_About this exercise:_ Start at the line with "Julie Jones: 1 for 11.00 -> 4 for 44.00" in the records below, stop at the line with "total: 141.81 -> 222.96", and return every line in that span exactly, the two end lines included.

_Provided records:_
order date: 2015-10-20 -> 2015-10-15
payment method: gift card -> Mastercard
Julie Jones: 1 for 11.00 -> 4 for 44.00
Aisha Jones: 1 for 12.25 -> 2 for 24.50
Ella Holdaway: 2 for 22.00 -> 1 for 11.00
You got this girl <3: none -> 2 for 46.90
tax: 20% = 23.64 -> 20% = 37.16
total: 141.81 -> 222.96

==

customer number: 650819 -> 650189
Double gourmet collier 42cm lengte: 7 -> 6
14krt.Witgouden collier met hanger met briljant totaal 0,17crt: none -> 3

_Answer for this exercise:_
Julie Jones: 1 for 11.00 -> 4 for 44.00
Aisha Jones: 1 for 12.25 -> 2 for 24.50
Ella Holdaway: 2 for 22.00 -> 1 for 11.00
You got this girl <3: none -> 2 for 46.90
tax: 20% = 23.64 -> 20% = 37.16
total: 141.81 -> 222.96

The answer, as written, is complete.